#### WHAT YOU WILL DO:
Copy nothing from the entries below except the lines from the one containing "Q1.js --timeout 60000 --reporter mocha-allure-reporter" through the one containing "ce problème on", and copy those exactly.

Stored data entries:
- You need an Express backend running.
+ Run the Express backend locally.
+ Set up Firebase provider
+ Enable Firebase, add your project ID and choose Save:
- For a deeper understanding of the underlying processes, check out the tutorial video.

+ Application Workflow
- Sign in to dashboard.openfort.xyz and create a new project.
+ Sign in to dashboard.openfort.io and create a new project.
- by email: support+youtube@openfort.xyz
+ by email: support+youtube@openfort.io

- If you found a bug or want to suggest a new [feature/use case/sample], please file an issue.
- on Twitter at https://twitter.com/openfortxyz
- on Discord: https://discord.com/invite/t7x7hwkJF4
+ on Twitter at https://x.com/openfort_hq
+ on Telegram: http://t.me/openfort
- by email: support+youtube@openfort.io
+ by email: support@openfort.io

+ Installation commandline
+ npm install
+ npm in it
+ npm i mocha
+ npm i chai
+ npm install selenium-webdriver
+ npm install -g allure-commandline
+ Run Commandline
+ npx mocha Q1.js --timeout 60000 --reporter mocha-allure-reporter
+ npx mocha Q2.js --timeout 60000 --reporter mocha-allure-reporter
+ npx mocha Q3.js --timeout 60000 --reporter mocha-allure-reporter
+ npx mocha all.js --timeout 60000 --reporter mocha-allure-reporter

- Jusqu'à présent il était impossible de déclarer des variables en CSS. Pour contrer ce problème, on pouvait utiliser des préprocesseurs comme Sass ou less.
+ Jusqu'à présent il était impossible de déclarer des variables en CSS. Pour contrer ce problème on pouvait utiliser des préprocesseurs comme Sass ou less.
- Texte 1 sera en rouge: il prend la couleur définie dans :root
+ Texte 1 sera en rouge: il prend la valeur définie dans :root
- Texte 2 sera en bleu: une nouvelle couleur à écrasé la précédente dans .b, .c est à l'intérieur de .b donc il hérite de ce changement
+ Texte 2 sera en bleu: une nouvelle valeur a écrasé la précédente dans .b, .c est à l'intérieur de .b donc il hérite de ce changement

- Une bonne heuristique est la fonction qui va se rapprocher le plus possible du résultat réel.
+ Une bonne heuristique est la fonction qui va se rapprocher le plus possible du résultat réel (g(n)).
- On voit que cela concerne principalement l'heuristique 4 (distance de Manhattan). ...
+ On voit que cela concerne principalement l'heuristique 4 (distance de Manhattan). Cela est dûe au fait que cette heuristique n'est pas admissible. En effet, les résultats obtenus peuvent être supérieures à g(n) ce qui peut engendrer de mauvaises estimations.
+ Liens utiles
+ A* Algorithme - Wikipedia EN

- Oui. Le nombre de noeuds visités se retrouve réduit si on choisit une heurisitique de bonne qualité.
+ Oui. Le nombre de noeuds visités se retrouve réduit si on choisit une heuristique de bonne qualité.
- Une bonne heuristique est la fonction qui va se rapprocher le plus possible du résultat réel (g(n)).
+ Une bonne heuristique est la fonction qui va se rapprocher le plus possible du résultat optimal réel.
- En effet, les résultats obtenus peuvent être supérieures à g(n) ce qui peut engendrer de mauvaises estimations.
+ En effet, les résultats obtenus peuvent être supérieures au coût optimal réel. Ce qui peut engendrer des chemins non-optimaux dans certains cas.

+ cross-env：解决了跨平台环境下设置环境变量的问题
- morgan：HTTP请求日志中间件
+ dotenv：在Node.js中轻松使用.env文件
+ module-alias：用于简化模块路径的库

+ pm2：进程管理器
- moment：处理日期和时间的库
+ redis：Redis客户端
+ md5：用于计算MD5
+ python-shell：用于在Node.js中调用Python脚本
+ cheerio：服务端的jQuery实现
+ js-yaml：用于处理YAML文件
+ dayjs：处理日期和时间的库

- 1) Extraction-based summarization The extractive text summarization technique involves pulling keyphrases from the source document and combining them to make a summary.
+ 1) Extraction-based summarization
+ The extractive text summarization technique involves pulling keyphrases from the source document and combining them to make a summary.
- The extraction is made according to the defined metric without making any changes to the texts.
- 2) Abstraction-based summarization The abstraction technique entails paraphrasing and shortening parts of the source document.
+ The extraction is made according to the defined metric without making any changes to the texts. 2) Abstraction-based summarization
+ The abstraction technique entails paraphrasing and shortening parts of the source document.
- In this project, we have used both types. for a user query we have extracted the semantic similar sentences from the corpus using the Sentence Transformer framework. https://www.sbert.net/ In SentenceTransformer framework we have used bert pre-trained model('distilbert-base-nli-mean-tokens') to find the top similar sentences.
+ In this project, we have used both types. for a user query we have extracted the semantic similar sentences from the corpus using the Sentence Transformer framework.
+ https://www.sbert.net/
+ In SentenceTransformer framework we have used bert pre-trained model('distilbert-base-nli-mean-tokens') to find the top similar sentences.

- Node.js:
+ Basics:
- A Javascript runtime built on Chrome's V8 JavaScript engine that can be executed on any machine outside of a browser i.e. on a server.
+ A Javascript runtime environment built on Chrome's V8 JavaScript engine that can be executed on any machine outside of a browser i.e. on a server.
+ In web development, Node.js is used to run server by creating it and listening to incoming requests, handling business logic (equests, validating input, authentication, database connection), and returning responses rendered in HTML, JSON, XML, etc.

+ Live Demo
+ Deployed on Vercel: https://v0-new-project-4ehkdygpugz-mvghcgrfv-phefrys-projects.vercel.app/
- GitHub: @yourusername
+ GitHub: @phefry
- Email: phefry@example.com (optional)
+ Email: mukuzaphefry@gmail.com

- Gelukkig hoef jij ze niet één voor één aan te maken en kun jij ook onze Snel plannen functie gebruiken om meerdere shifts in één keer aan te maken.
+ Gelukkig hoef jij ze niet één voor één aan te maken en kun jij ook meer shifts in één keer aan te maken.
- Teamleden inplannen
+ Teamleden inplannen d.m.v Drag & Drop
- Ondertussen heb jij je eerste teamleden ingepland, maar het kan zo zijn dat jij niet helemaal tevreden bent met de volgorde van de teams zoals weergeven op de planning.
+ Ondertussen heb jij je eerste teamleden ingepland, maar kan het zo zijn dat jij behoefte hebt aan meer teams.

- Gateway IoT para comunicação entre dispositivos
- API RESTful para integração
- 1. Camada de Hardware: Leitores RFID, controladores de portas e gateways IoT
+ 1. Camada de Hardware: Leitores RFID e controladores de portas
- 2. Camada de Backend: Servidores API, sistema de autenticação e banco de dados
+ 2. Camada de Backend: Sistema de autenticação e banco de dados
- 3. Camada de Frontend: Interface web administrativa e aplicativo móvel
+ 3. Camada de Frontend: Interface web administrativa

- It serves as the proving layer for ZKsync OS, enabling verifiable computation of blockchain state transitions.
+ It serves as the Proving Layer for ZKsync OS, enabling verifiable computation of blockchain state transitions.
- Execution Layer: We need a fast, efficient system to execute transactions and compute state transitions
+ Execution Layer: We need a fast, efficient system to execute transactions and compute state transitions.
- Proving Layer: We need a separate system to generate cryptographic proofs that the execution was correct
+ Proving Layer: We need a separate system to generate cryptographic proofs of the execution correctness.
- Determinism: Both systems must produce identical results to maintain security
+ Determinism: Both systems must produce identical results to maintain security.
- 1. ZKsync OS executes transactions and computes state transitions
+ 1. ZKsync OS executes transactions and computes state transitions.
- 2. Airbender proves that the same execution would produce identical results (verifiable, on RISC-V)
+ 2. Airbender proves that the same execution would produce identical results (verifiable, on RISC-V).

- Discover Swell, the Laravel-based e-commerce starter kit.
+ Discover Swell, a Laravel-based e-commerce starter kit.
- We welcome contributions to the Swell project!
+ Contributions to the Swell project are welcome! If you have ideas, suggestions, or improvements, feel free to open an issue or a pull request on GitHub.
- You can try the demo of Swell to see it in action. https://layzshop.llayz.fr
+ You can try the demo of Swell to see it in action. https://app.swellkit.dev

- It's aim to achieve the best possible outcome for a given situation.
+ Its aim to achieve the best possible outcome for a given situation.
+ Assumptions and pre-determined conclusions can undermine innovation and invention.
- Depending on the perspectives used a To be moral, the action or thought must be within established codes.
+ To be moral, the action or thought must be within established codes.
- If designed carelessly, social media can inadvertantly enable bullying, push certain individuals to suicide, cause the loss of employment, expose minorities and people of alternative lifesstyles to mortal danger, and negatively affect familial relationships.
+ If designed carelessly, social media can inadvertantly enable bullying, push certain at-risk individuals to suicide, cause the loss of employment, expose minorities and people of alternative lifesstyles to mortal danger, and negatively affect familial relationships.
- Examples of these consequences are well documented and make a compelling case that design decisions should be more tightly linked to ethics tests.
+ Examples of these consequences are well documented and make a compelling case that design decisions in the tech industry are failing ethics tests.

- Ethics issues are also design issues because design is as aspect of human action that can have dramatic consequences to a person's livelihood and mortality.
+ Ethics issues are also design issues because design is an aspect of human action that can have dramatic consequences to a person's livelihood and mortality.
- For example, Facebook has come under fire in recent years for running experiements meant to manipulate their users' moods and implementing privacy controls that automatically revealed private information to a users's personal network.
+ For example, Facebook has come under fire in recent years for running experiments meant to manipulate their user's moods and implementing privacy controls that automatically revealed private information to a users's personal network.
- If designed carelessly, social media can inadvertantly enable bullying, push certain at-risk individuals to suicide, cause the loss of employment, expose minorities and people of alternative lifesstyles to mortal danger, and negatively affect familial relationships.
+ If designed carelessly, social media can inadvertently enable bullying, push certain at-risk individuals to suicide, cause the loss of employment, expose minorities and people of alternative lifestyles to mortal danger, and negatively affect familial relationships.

#### ANSWER BOX:
+ npx mocha Q1.js --timeout 60000 --reporter mocha-allure-reporter
+ npx mocha Q2.js --timeout 60000 --reporter mocha-allure-reporter
+ npx mocha Q3.js --timeout 60000 --reporter mocha-allure-reporter
+ npx mocha all.js --timeout 60000 --reporter mocha-allure-reporter

- Jusqu'à présent il était impossible de déclarer des variables en CSS. Pour contrer ce problème, on pouvait utiliser des préprocesseurs comme Sass ou less.
+ Jusqu'à présent il était impossible de déclarer des variables en CSS. Pour contrer ce problème on pouvait utiliser des préprocesseurs comme Sass ou less.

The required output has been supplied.